The Warriors finished 5th in the regular season, before defeating the Penrith Panthers 21-14 in an elimination final. They then lost 18-22 to the Newtown Jets in a semi-final.

John Palavi and Upu Poching played in their 50th NSW Cup matches for the Warriors, becoming the first players to reach this milestone for the club.

===Holden Cup squad===

The Junior Warriors finished the season in 14th position, with 8 wins, a draw, and 15 losses.

==Club awards==
Simon Mannering was named the club's player of the year for a record fifth time.
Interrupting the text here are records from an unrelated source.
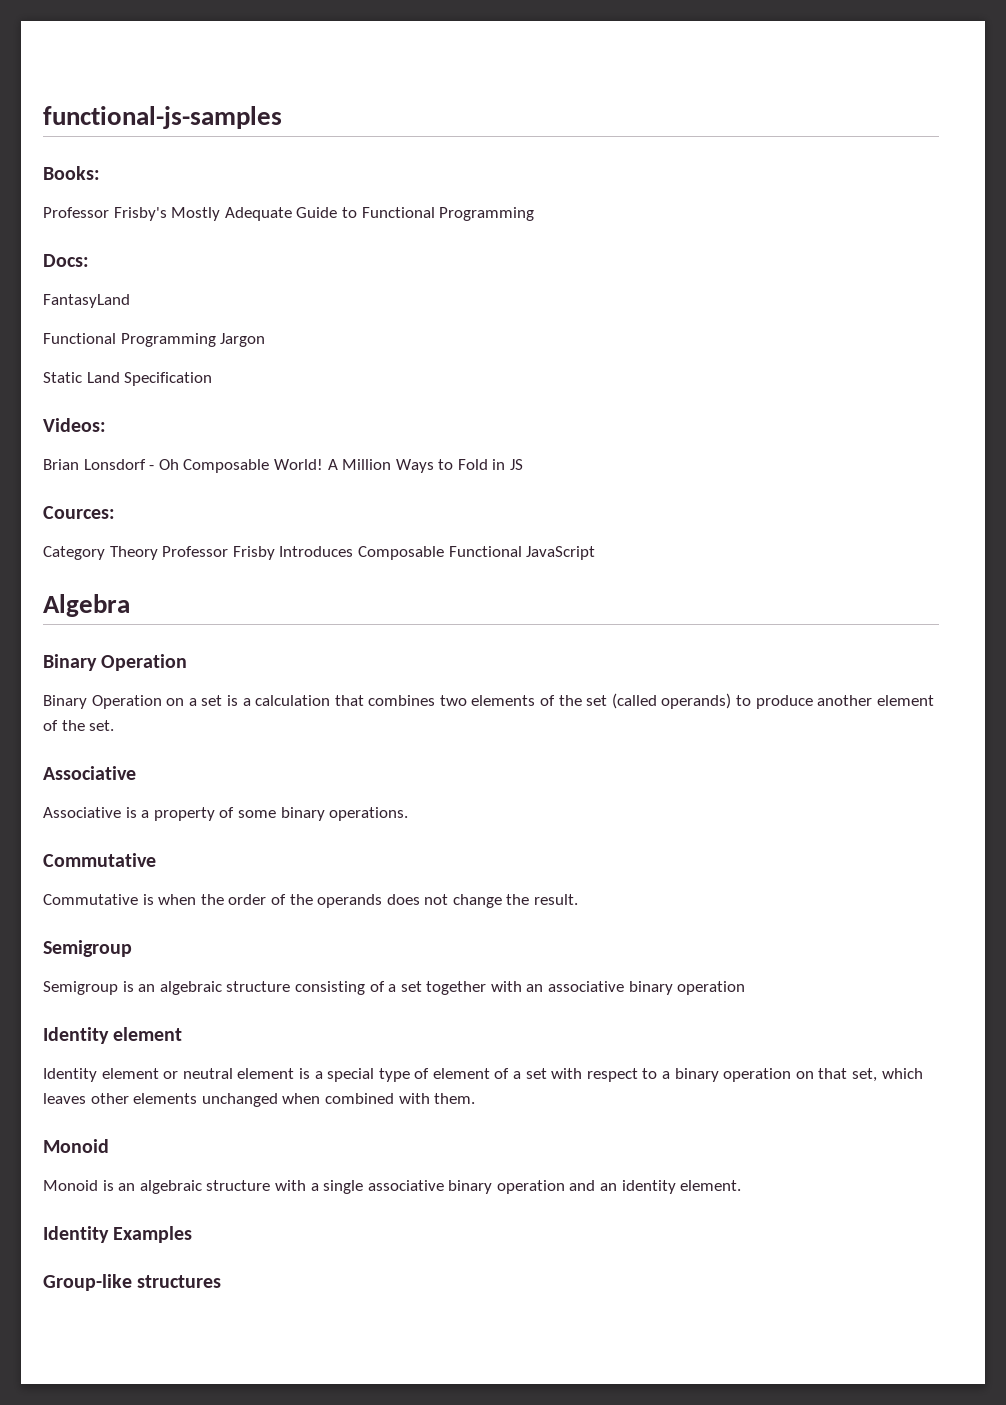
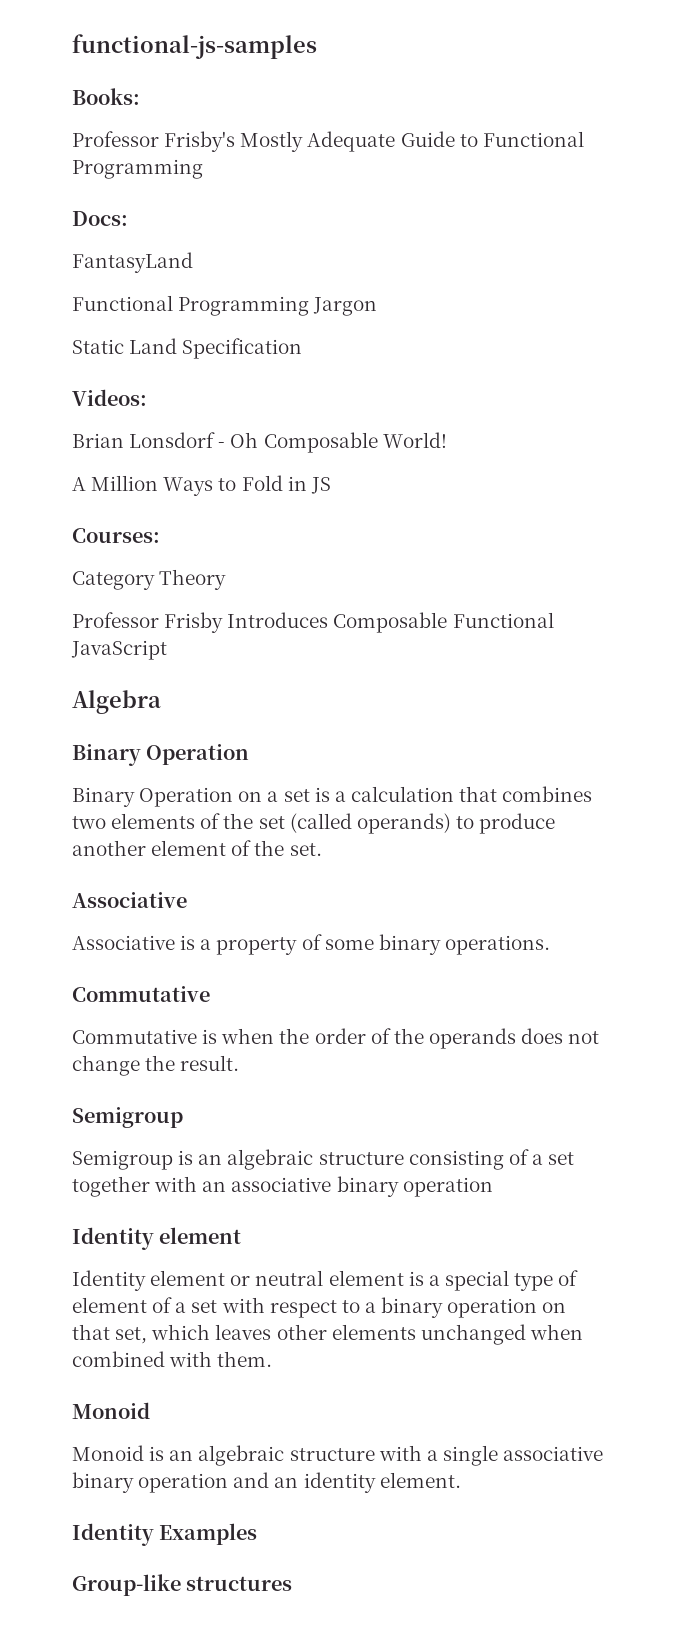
(323, 464) none -> (447, 440) //
[43,506,115,519] Cources: -> [72,528,160,543] Courses:
(158, 553) none -> (227, 579) //

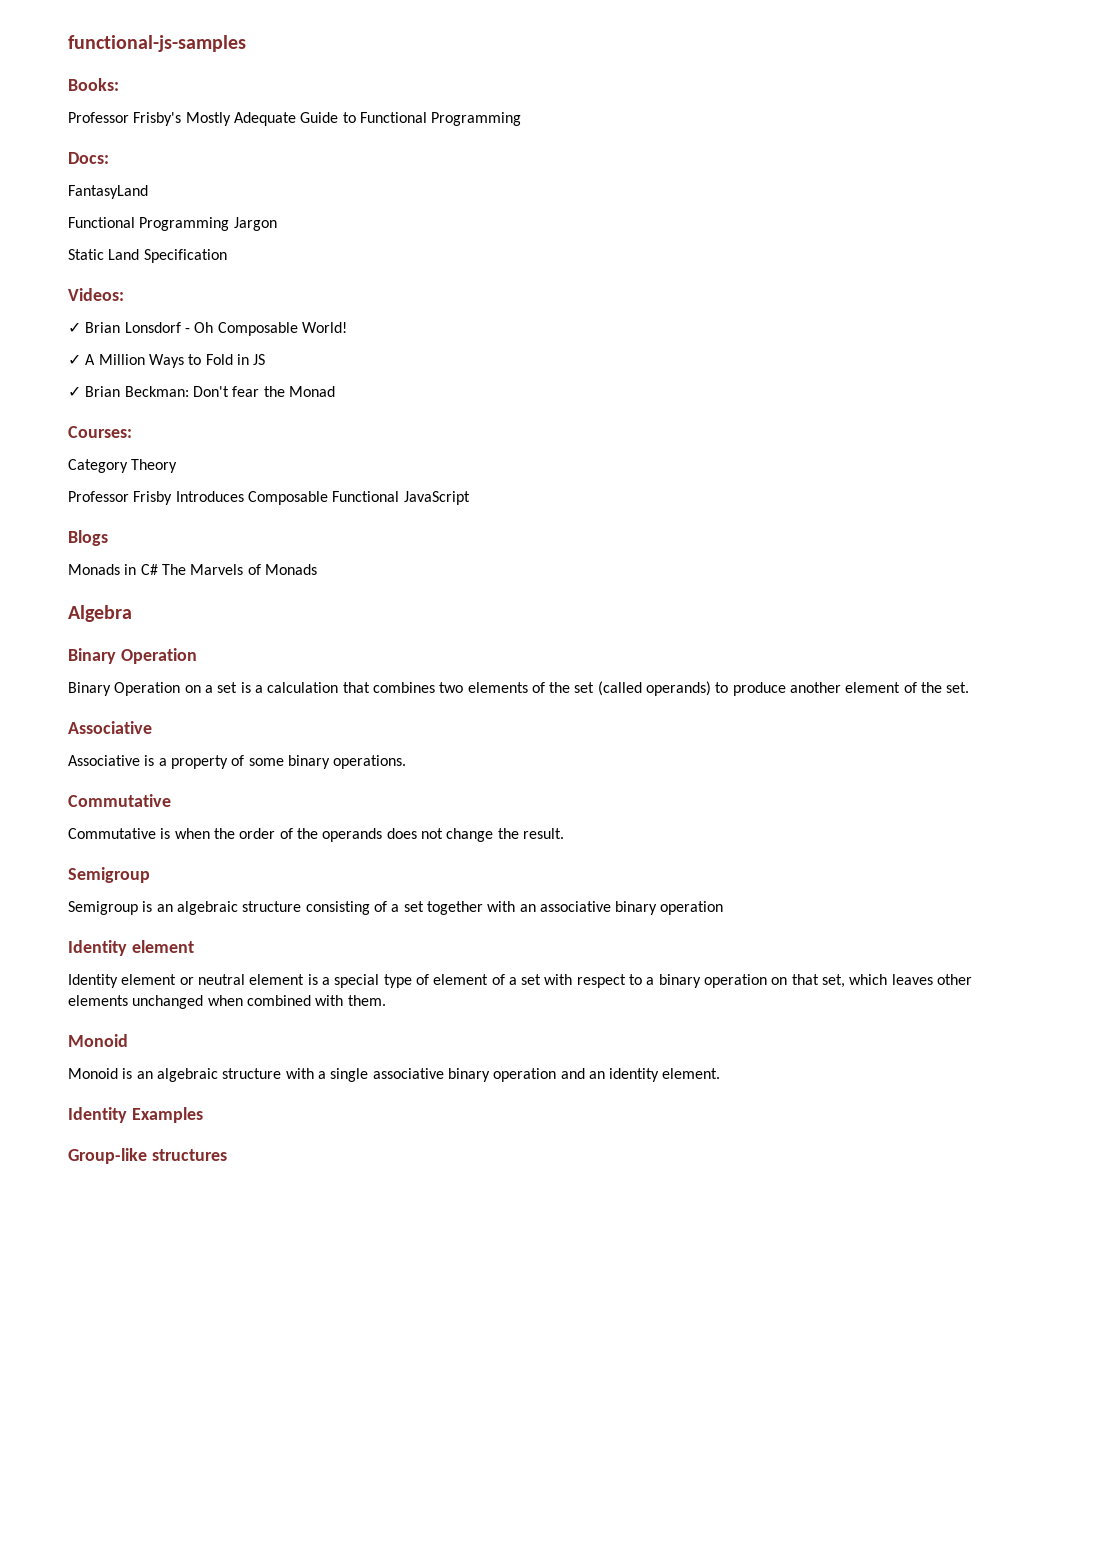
(147, 397) none -> [68,322,81,333] ✓
(447, 440) none -> [68,354,81,365] ✓
(331, 485) none -> [68,386,335,397] // ✓ Brian Beckman: Don't fear the Monad
(167, 650) none -> [68,530,108,546] [68,564,317,575] // Blogs // Monads in C# The Marvels of Monads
He was also named the clubman of the year. Shaun Johnson won the people's choice award while Nathaniel Roache was the NRL rookie of the year.

Ryan Hoffman was named in the NRL-RLPA academic team of the year, as he was completing a Bachelor of Business. Ben Henry also won a Pasifika leadership and excellence award, which included travel to the University of California, Los Angeles (UCLA) to attend lectures.

Charnze Nicoll-Klokstad was the Intrust Super Premiership NSW player of the year, while James Bell was the teams man of the year.

Chris Sio was the Junior Warriors player of the year and Chanel Harris-Tavita was the Junior Warriors rookie of the year.

Journalist Allen McLaughlin was also awarded a legacy award, after covering all but one of the club's 254 games at the venue since 1995.